I'm trying to create a physics simulation, and I need to be able to determine the amplitude of the oscillation of a mass-and-spring system given any position that the mass might be in and the velocity of the mass when it is in that position. For example, if the mass in in position $X$ (with the equilibrium being $0$) and the mass has no velocity, then we would know that the amplitude is simply the absolute value of $X$. But how would you find out the amplitude of the oscillation given $V$ and where $X$ is $0$? Or what about where both $X$ and $V$ are not zero? What is the general formula for the amplitude given some position $X$ and some velocity $V$ (i.e. if you throw the spring at velocity $V$ from position $X$ instead of just releasing it from position $X$ in an initial velcotity of zero)?

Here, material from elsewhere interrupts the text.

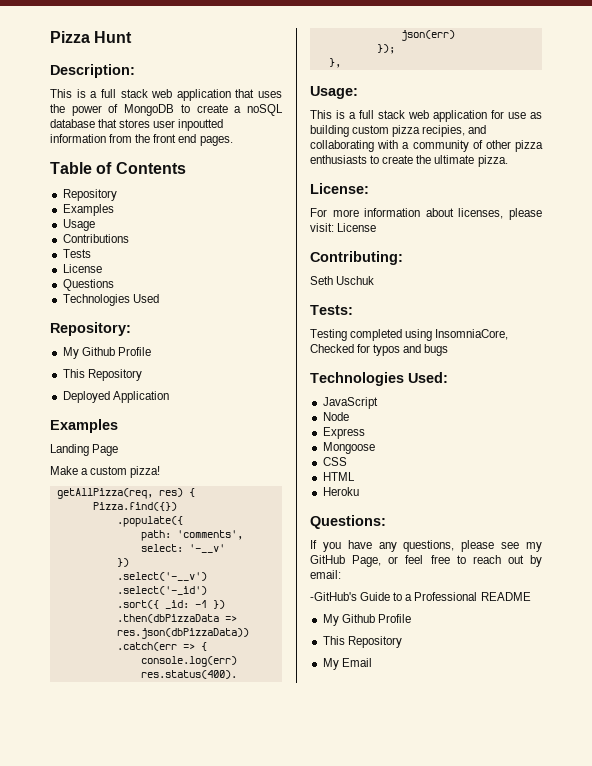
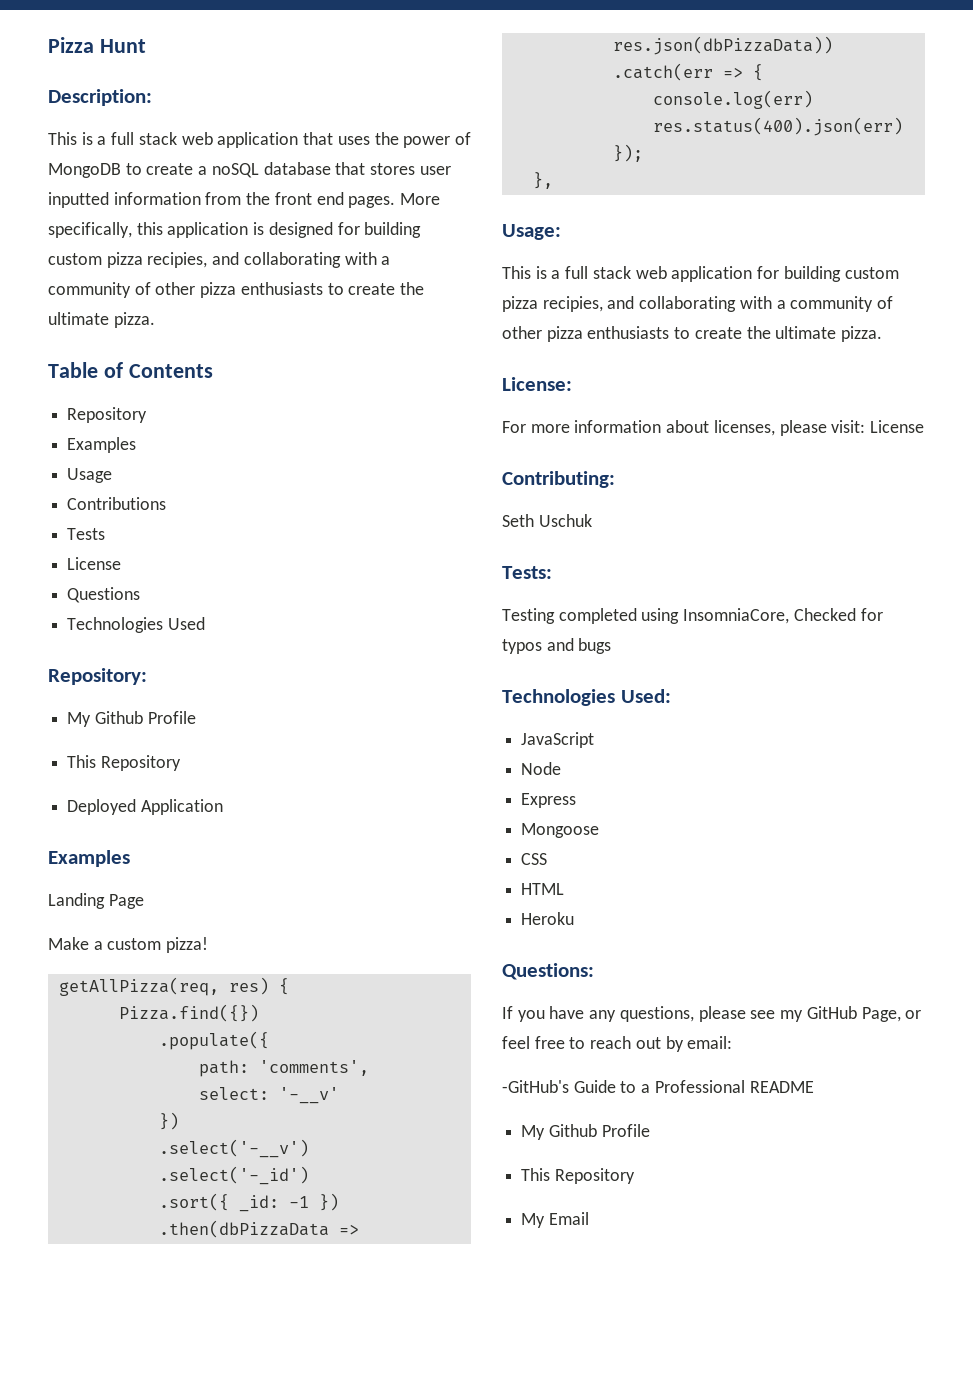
[178,119,224,131] inpoutted -> [48,192,109,208] inputted
(233, 141) none -> [400,193,441,205] [48,222,422,238] [48,252,391,268] [48,282,425,298] [48,312,155,328] More specifically, this application is designed for building custom pizza recipies, and collaborating with a community of other pizza enthusiasts to create the ultimate pizza.
[508,112,542,119] use as -> (780, 272) none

  • $\begingroup$ $v=\omega \sqrt{A^2-x^2}$ where $\omega$ is the angular frequency and $A$ is the amplitude. $\endgroup$ – harshit54 Jan 26 '19 at 18:11
  • $\begingroup$ @harshit54 Thanks, that's what I needed. $\endgroup$ – ElliotThomas Jan 26 '19 at 18:31

You'll need to know the mass and spring constant as well as the position and velocity to determine the amplitude.

$T = 2\pi\sqrt{\frac{m}{k}}$

$\omega = \frac{2\pi}{T} = \frac{2\pi}{2\pi\sqrt{\frac{m}{k}}} = \frac{1}{\sqrt{\frac{m}{k}}} = \frac{1}{\frac{\sqrt{m}}{\sqrt{k}}} = \frac{\sqrt{k}}{\sqrt{m}} = \sqrt{\frac{k}{m}}$ where $k$ is the spring constant and $m$ is the mass of the mass.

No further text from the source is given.